She stayed and assuaged her conscience by continuing to look out the window, her back to the room, while people called with varying degrees of politeness and patience for ale and pasties and one or two instructed someone to look sharp about it, and the someone addressed replied tartly that she had only one pair of hands and was it her fault the coach was running an hour late and the passengers had been given only a ten-minute stop instead of half an hour?
Indeed, ten minutes after the coach’s arrival, the passengers were called to board again if they did not want to get left behind, and they hurried or straggled out, some complaining vociferously that they had to abandon at least half their ale.
The taproom was soon as empty and silent as it had been before. No one had had time to notice Angeline, a fact for which she was profoundly grateful. Miss Pratt even now, a full year after moving on to other employment, would have had a fit of the vapors if she could have seen the full taproom with her former pupil standing alone at the window. Tresham would have had a fit of something far more volcanic.

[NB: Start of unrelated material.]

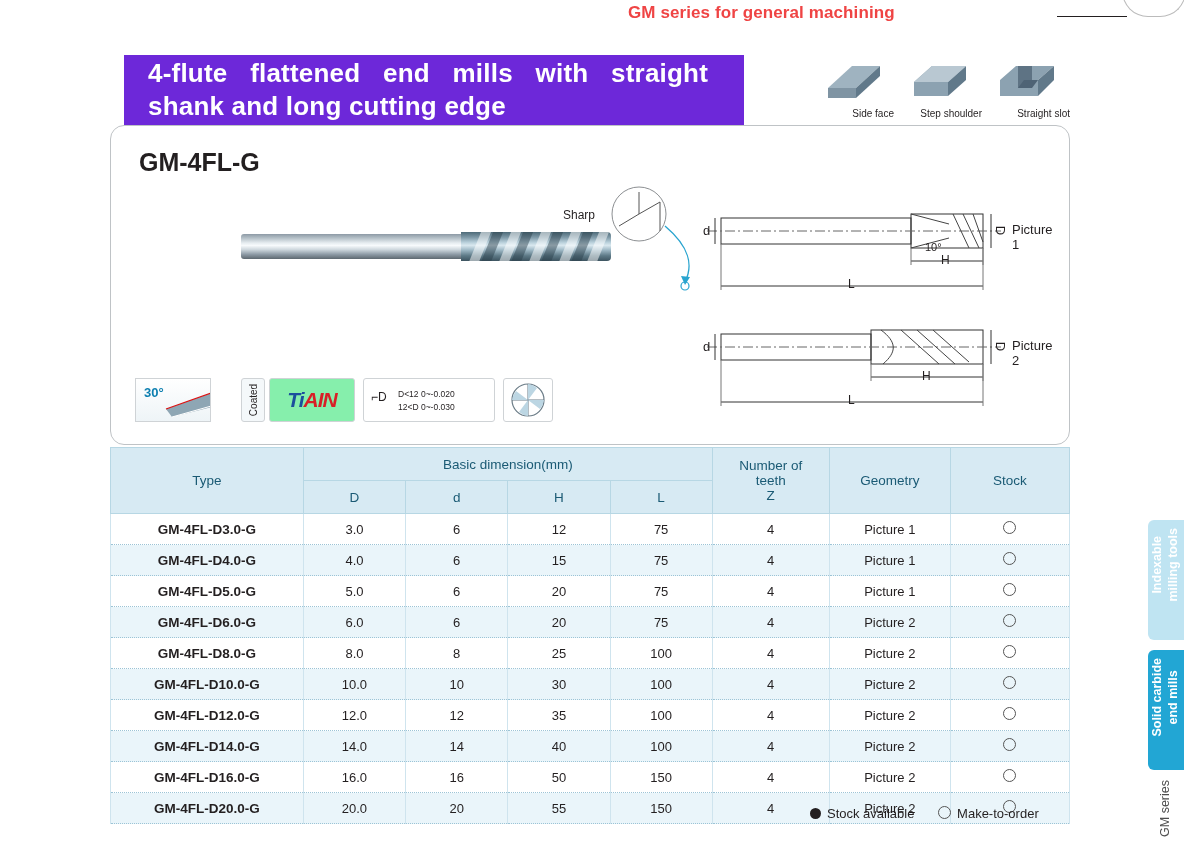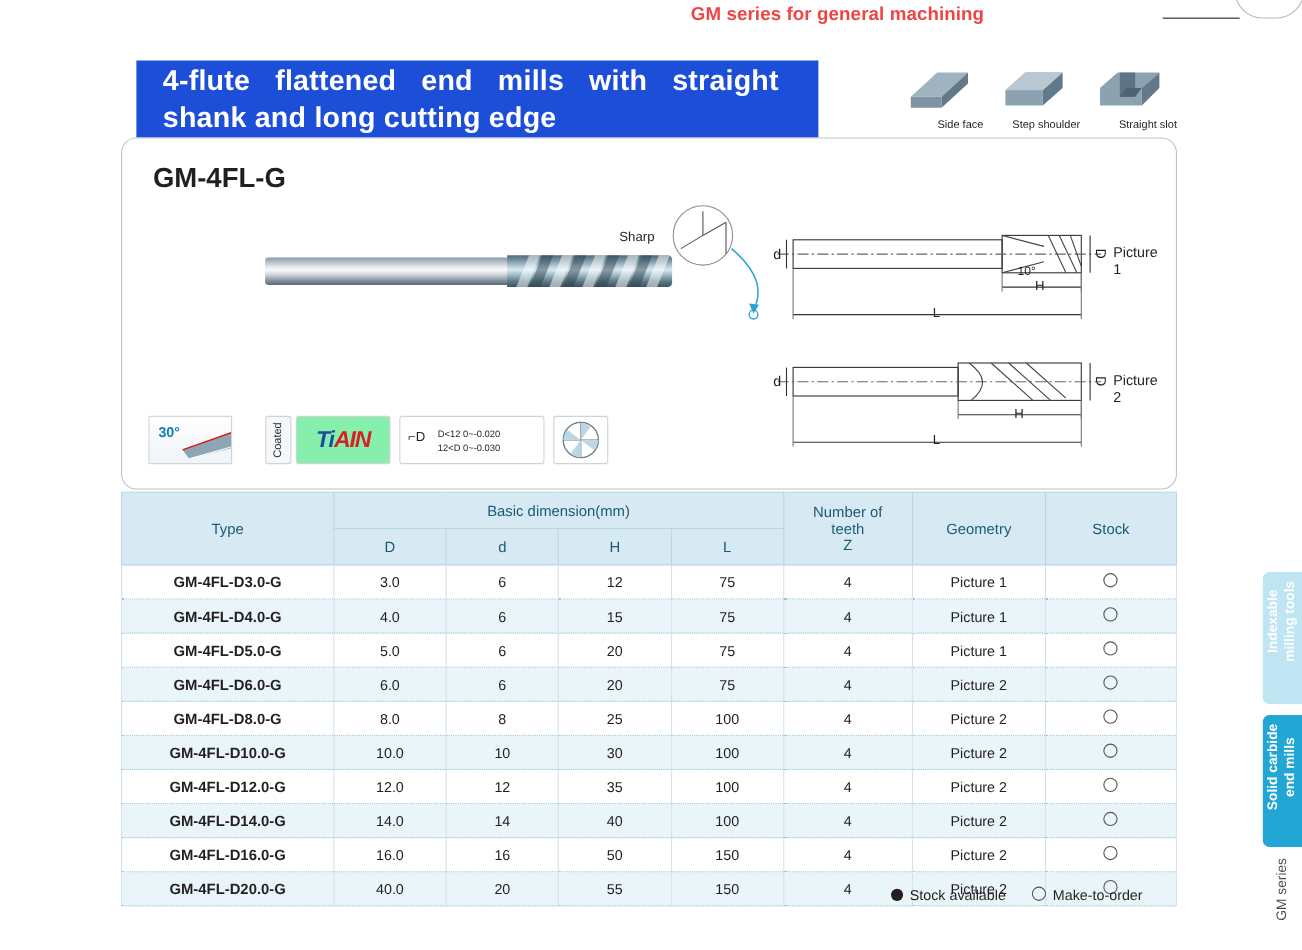"4-flute flattened end mills with" .title-banner { background: #1d4ed8 -> #6d28d9 }
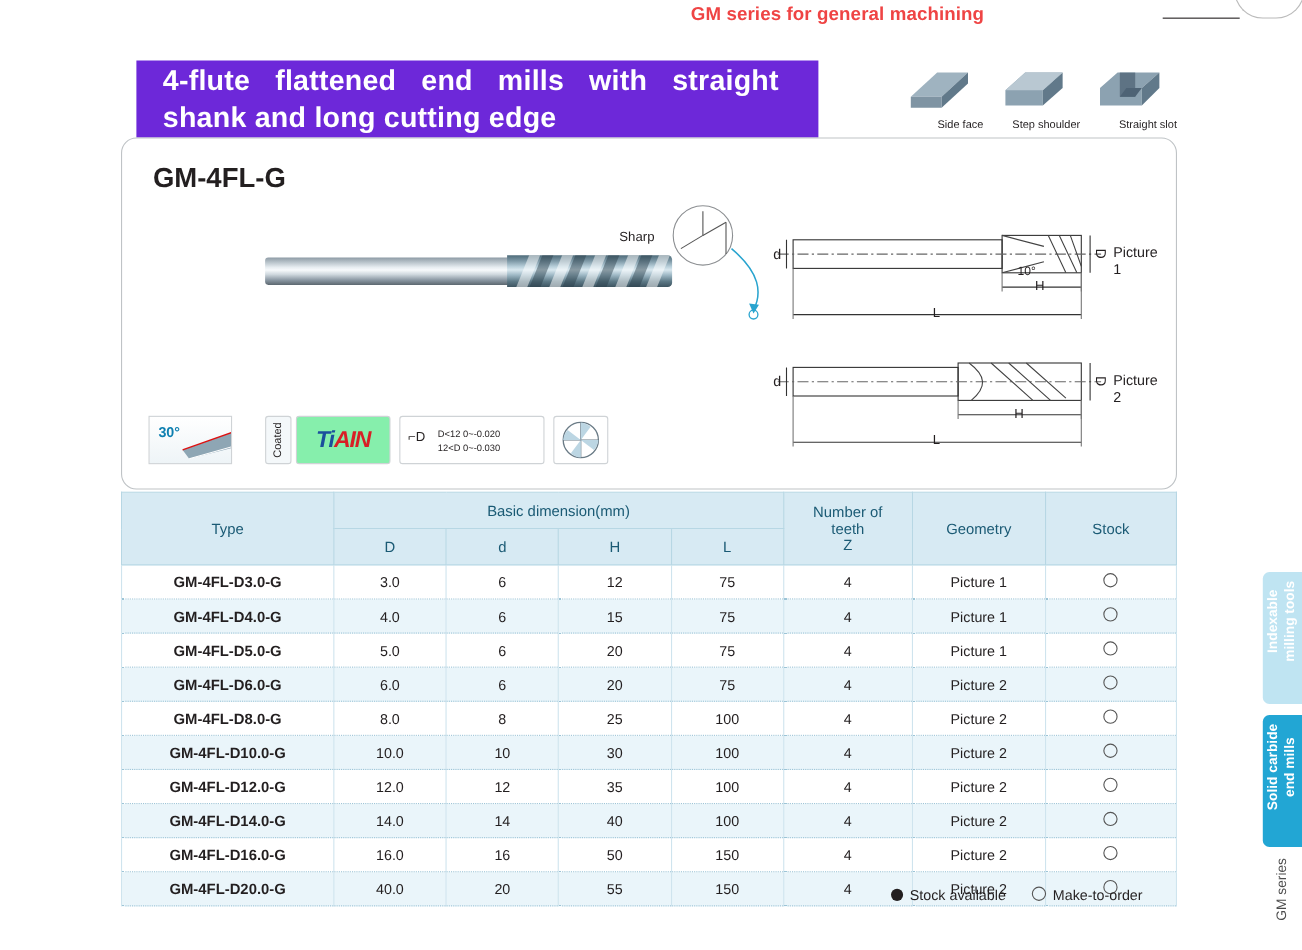"40.0" td { text: 40.0 -> 20.0 }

No matter. No one would ever know.
Would he never come?
Angeline heaved a deep sigh as the coachman blew his yard of tin again to warn any persons or dogs or chickens out on the street that they were in imminent danger of being mown down if they did not immediately scurry for safety. The coach rattled out through the gates, turning as it went, and disappeared from sight.
The gentleman’s carriage was still at the far side of the yard, but now it had fresh horses attached. He was still here, then. He must be taking refreshments in a private parlor.

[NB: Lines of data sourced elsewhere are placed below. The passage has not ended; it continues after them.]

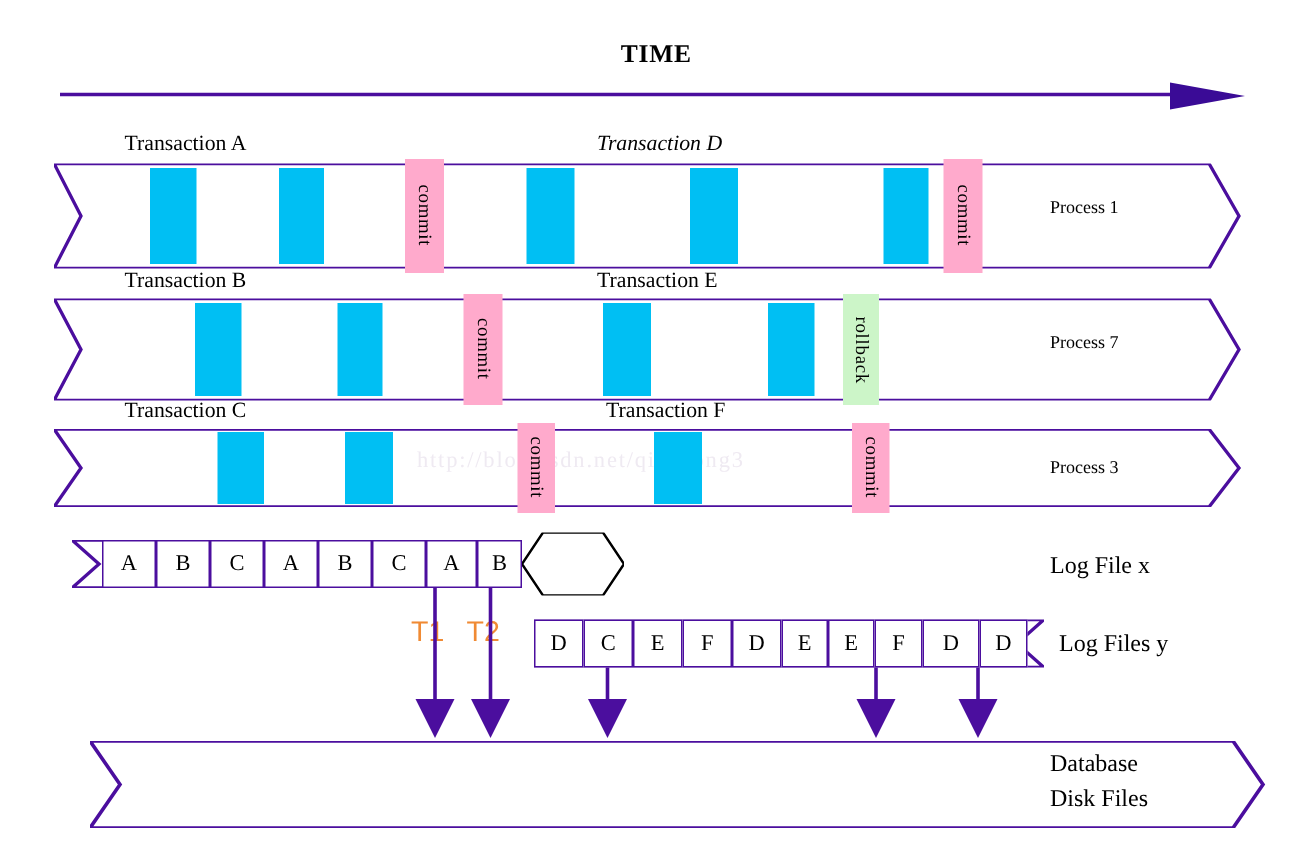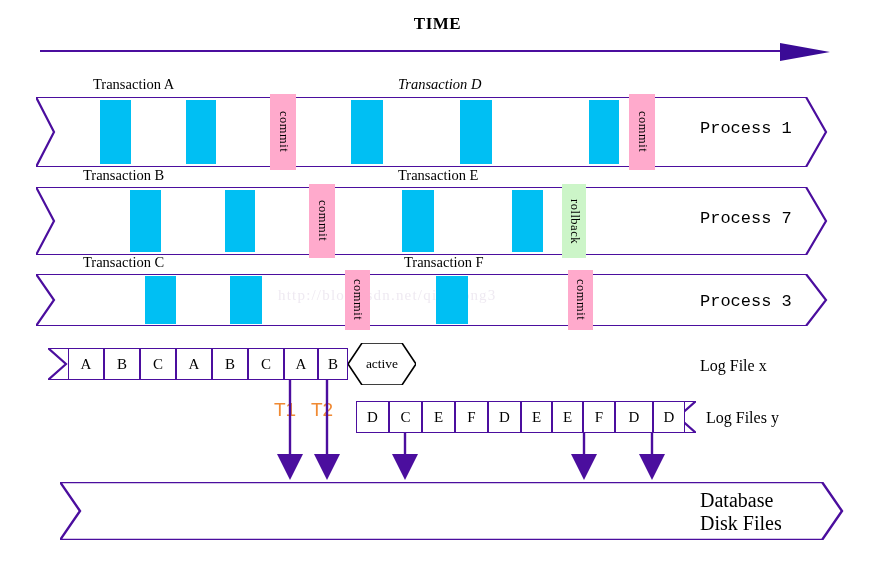"TIME" .stage { top: 4px -> 16px }
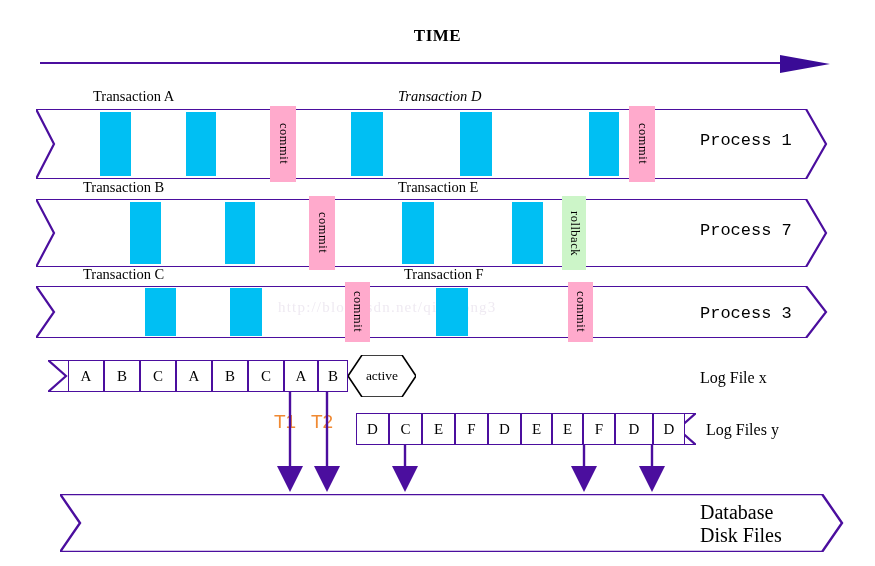"Transaction A" div.txn-label { margin-left: 10px -> none }
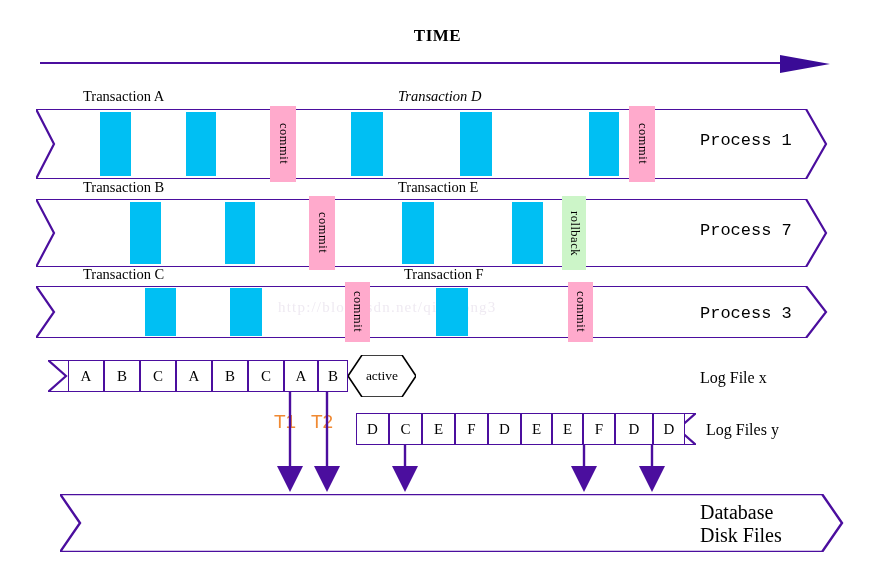"Process 1" .ribbon-label { font-family: Liberation Mono, monospace -> Liberation Serif, serif; font-size: 17px -> 12px }
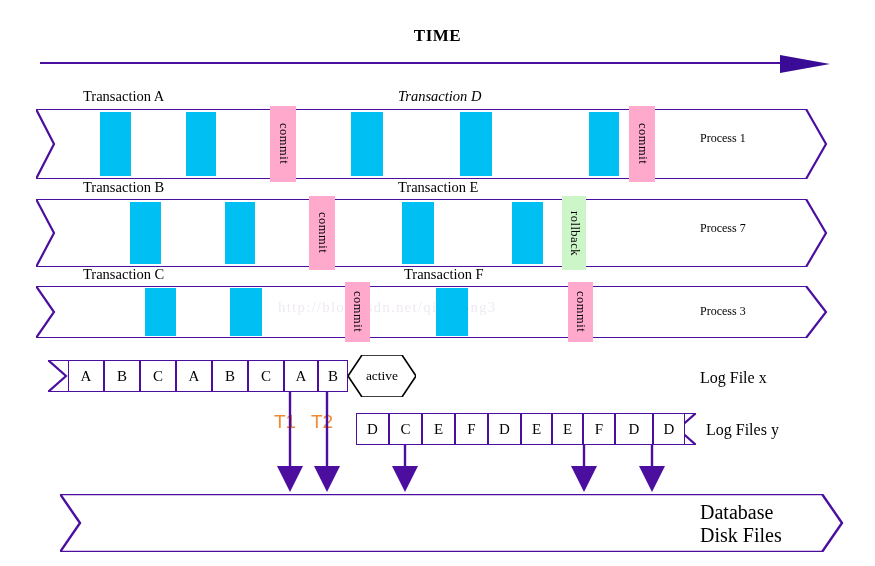"active" div.hexlabel { html: <div>active</div> -> none }
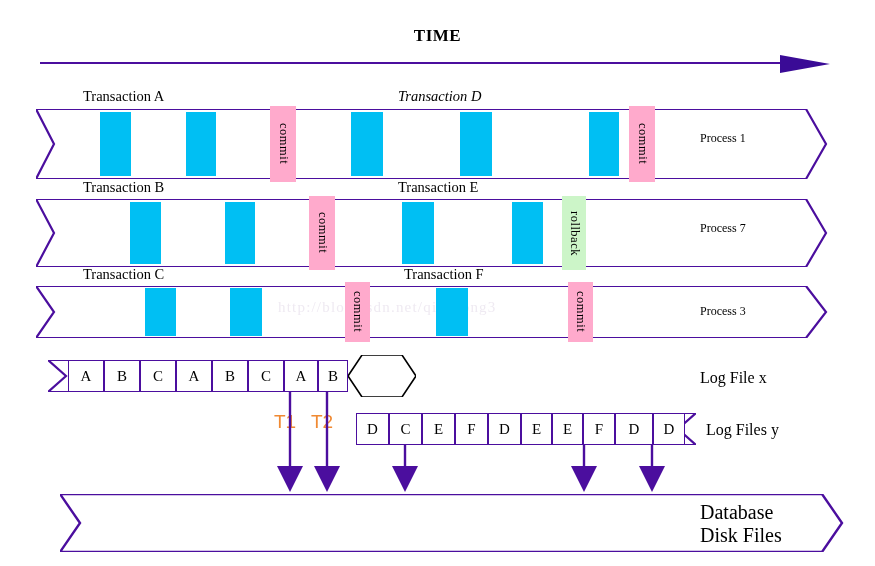"Database" .dbline { font-size: 20px -> 16px }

Angeline adjusted her bosom on her arms, wiggled herself into a more comfortable position, and proceeded to dream about all the splendors of the Season awaiting her in London.
Oh, she could not wait.
It did seem, however, that she had no choice but to do just that.
Had Tresham even left London yet?
The gentleman whose carriage awaited him at the far side of the inn yard was not taking refreshments in a private parlor. He was doing so in the public taproom, his elbow resting on the high counter. The reason Angeline did not realize he was there was that he did not slurp his ale and did not talk aloud to himself.

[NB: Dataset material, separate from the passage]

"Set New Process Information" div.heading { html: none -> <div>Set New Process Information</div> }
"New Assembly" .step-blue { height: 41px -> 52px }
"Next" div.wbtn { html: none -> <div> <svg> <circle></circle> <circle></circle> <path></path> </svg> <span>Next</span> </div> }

Edward Ailsbury, Earl of Heyward, was feeling more than slightly uncomfortable. And he was feeling annoyed that he had been made to feel so. Was it his fault that a young woman who was clearly a lady was in the taproom with him, quite alone? Where were her parents or her husband or whoever it was that was supposed to be chaperoning her? There was no one in sight except the two of them.
At first he had assumed she was a stagecoach passenger. But when she had made no move to scurry outside when the call to board again came, he noticed that of course she was not dressed for the outdoors. She must be a guest at the inn, then. But she really ought not to have been allowed to wander where she had no business being, embarrassing perfectly innocent and respectable travelers who were trying to enjoy a glass of ale in peace and respectability before continuing the journey to London.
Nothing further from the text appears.